Here in Paris right now, I feel mostly like an improbable ghost. But at least, it's in the Casper sense of the word.
So this whole thing is going to be based around more or less an extended subtweet, because I'm not linking to anybody. In the small world of German bloggers, it turned out that one of what I would call the most prominent writers appears to have been less than honest with a large part of their background story. They had started writing about their (inaccurate) family history in reputable magazines and newspapers, who eventually realized that some things didn't quite add up. In true egomaniac blogger fashion, I want to talke about ME instead though.
The revelation that a good part of their story that, even though I always thought parts of it seemed a bit far-fetched, was made up has hit me in an unexpected way. It wasn't so much that I was shocked about it - in a strange way, I accepted this turn of events as another link in a chain of unlikely events that seemed to be the whole story. However, it has made me reflect about my own online presence.
Since I stopped working, I haven't really interacted with a lot of people in person on a regular basis. Instead, most of my interpersonal contact has been via various messengers both on my computer and my phone. This has been both with people who knew me and with people who don't really know all that much about me.
On top of that, I have been writing a lot of job applications and I have been in interviews that were basically all about proving and showing that I can really do the things that I claim to do. Since I also recently hired a bunch of people, I have been reminded that there is a very limited amount of information that you can find out about someone from just communicating with them via the internet. Even in person, it takes quite a while to really get to understand someone.
What I am trying to get at is, in a lot of my recent interpersonal interaction, me being the person that I said I was has been more or less permanently if not in question, then certainly in flux. To a limited extent, in job interviews you are trying to present yourself as the best possible version of yourself, and more than that, as the version of yourself that would be right for that job. Since I have applied for a bunch of jobs, and having been lacking in affirming who I am with people in person, the definition of who I am has become weirdly blurry.
I don't really have a lot of feedback these days from human interaction about who I am and how I come across, so in a way, a lot of what is currently my identity has become more or less fictional. Since part of my job is also making up plausible fictions and narratives, part of my identity right now feels more like a project that I am working on rather than anything real.

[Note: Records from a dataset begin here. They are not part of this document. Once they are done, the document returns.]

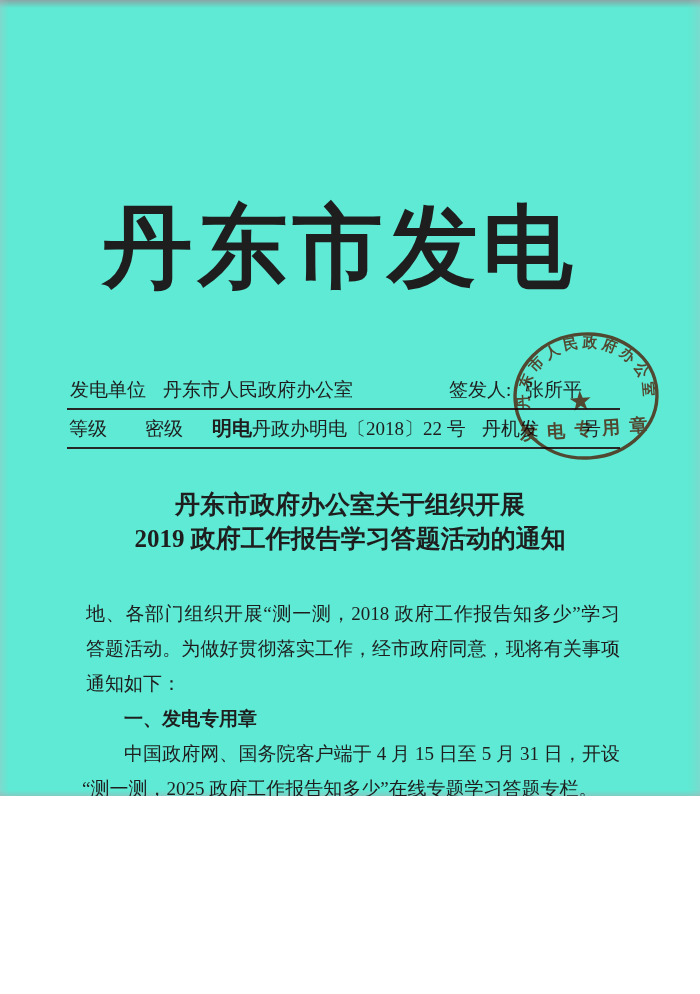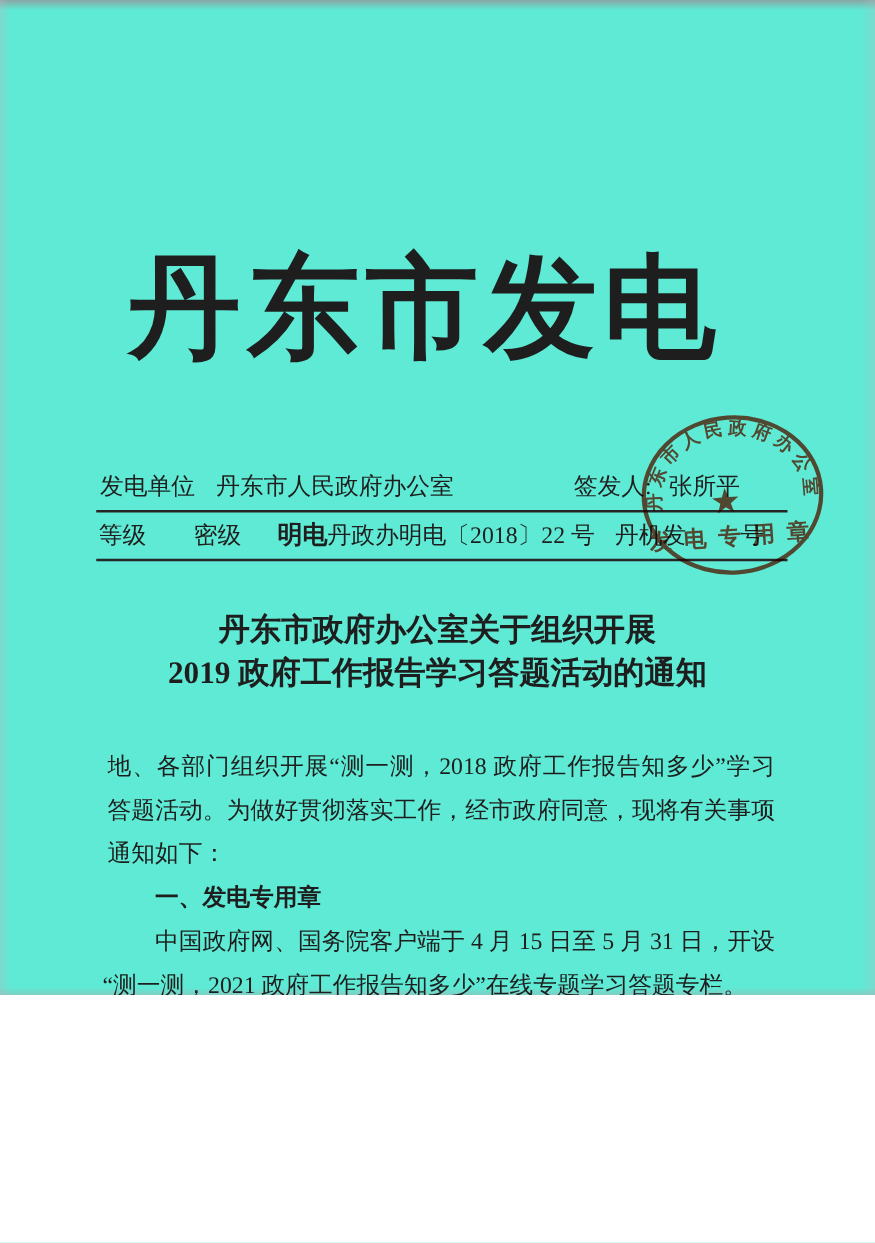--- a/index.html
+++ b/index.html
@@ -24,7 +24,7 @@
     transform:translateX(-10px);white-space:nowrap;
   }
 
-  .htable{position:absolute;left:77px;top:374px;width:553px;font-size:19px;}
+  .htable{position:absolute;left:67px;top:374px;width:553px;font-size:19px;}
   .ht-row{position:relative;}
   .ht-row1{height:34px;line-height:32px;}
   .ht-row2{height:41px;line-height:41px;}

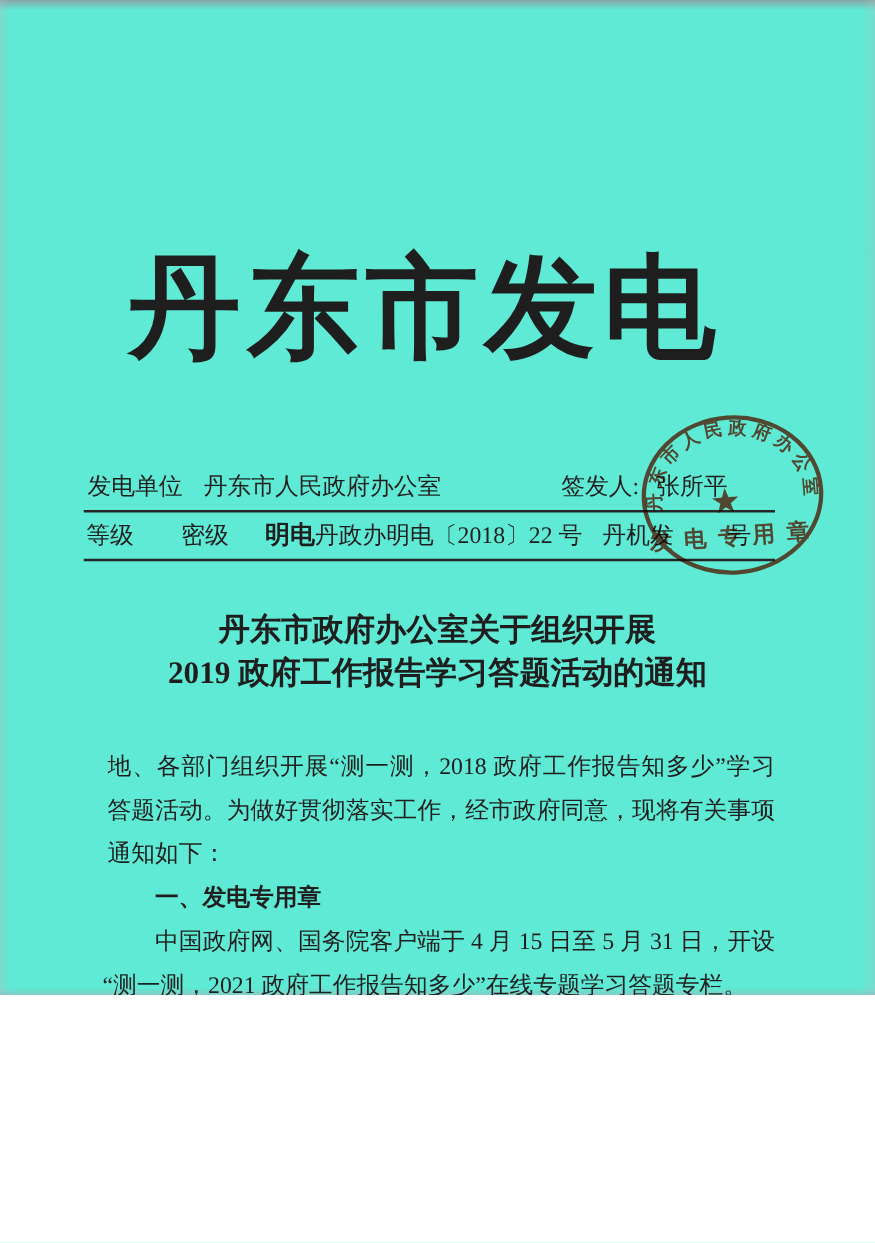--- a/index.html
+++ b/index.html
@@ -123,7 +123,7 @@
     <div class="bline">通知如下：</div>
     <div class="bline indent heading">一、发电专用章</div>
     <div class="bline indent just">中国政府网、国务院客户端于 4 月 15 日至 5 月 31 日，开设</div>
-    <div class="bline hang">“测一测，2021 政府工作报告知多少”在线专题学习答题专栏。</div>
+    <div class="bline hang">“测一测，2025 政府工作报告知多少”在线专题学习答题专栏。</div>
   </div>
 
   <div class="footer-rule"></div>

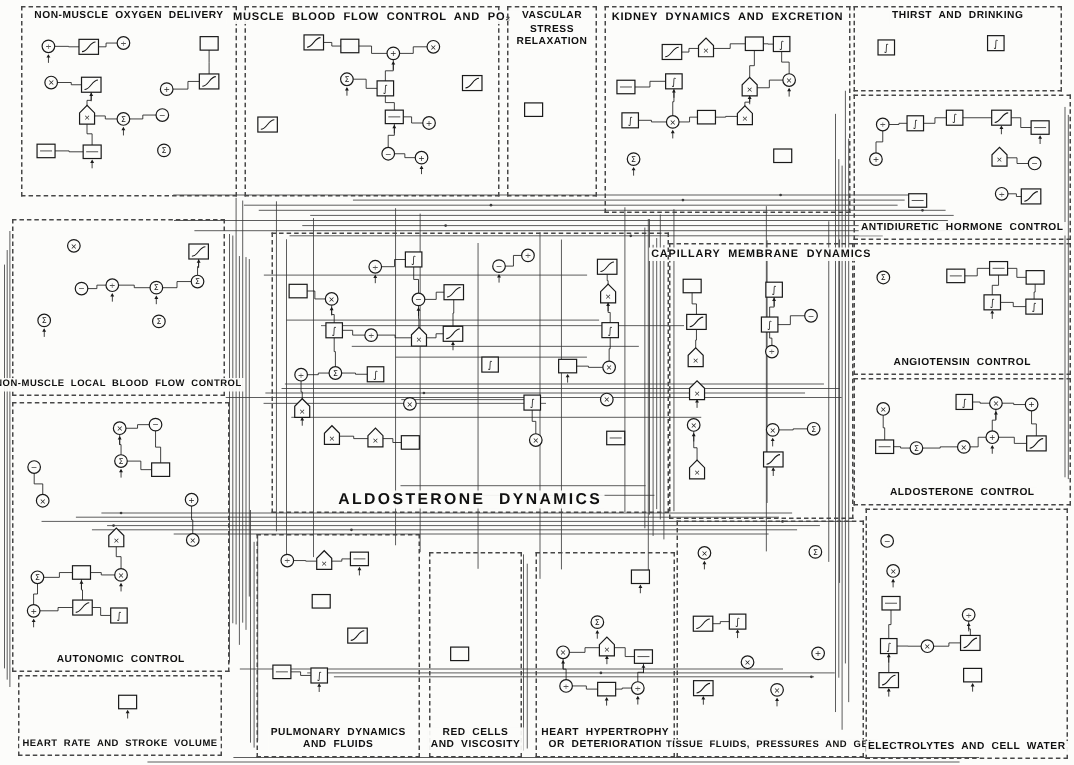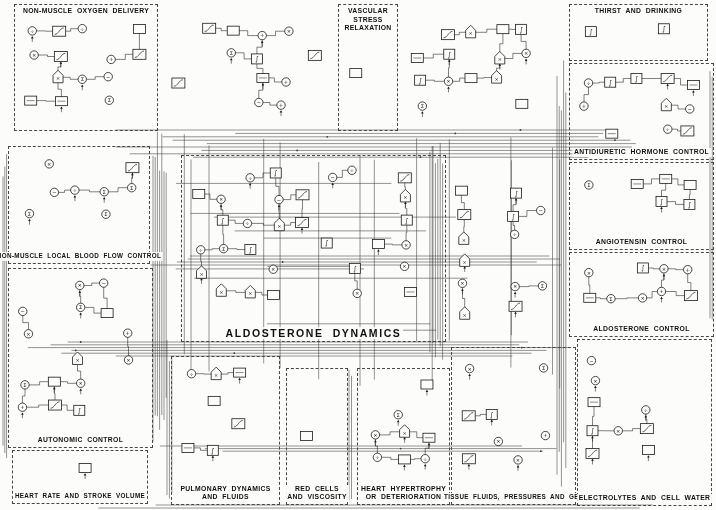--- a/index.html
+++ b/index.html
@@ -710,6 +710,9 @@
 <div class="panel" style="left: 14px; top: 4px; width: 142px; height: 125px;">
       <div class="panel-title t-top">NON-MUSCLE  OXYGEN  DELIVERY</div>
     </div>
+    <div class="panel" style="left: 163px; top: 4px; width: 168px; height: 125px;">
+      <div class="panel-title t-top sz-lg">MUSCLE  BLOOD  FLOW  CONTROL  AND  PO₂</div>
+    </div>
     <div class="panel" style="left: 338px; top: 4px; width: 58px; height: 125px;">
       <div class="panel-title t-top">VASCULAR
 STRESS

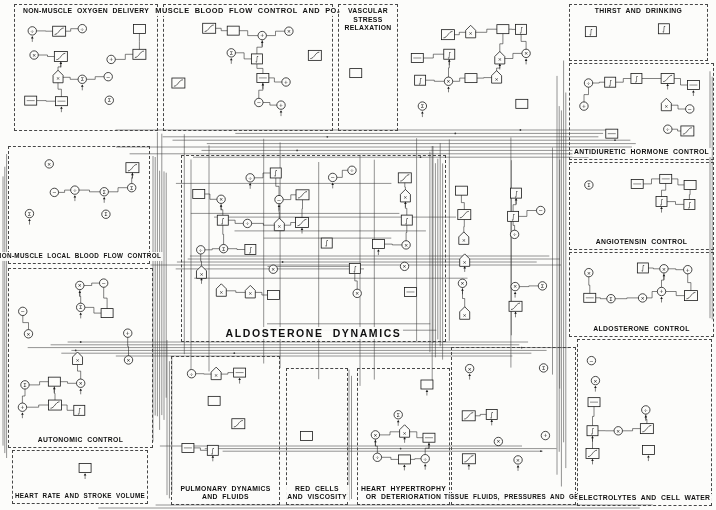--- a/index.html
+++ b/index.html
@@ -718,6 +718,9 @@
 STRESS
 RELAXATION</div>
     </div>
+    <div class="panel" style="left: 403px; top: 4px; width: 162px; height: 136px;">
+      <div class="panel-title t-top sz-lg">KIDNEY  DYNAMICS  AND  EXCRETION</div>
+    </div>
     <div class="panel" style="left: 569px; top: 4px; width: 137px; height: 55px;">
       <div class="panel-title t-top">THIRST  AND  DRINKING</div>
     </div>

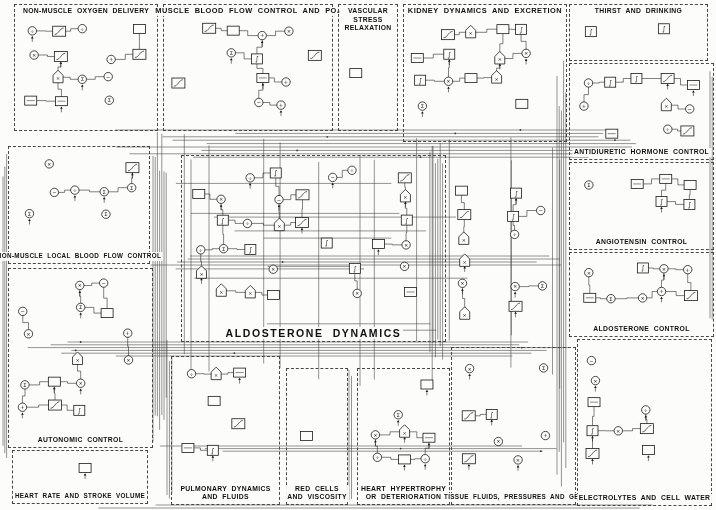--- a/index.html
+++ b/index.html
@@ -733,6 +733,9 @@
     <div class="panel" style="left: 569px; top: 252px; width: 143px; height: 83px;">
       <div class="panel-title t-bottom">ALDOSTERONE  CONTROL</div>
     </div>
+    <div class="panel" style="left: 446px; top: 162px; width: 121px; height: 182px;">
+      <div class="panel-title t-top sz-cap">CAPILLARY  MEMBRANE  DYNAMICS</div>
+    </div>
     <div class="panel" style="left: 181px; top: 155px; width: 263px; height: 185px;">
       <div class="panel-title t-bottom sz-xl">ALDOSTERONE  DYNAMICS</div>
     </div>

Now that this case, a lot of what was communicated online has turned out to be fictional, it feels like a good amount of what makes me me has now lost its basis in reality as well. In a way, my life appears to have turned into fiction, only held together by the conviction of my own storytelling.
This certainly isn't helped by the fact that I have been reading Murakami again lately, where the bounds between reality and imagination are notoriously porous. And also, this isn't helped by the fact that the story of my life so far doesn't really feel especially plausible in the first place. I have moved countries more than most people, all of that for a job in which people don't really especially moves countries a lot at all. I have a large number of skills and interests that don't really go together naturally, something that I actually cultivated over the years.
So it feel like I need to prove what holds me together as a person, even to myself, which is an odd feeling. Not scary exactly, but a little bit disconcerting. I am hoping that wherever I move next, I can find myself rooted a little bit stronger in the physical reality of the city and its people.
Here in Paris right now, I feel mostly like an improbable ghost. But at least, it's in the Casper sense of the word.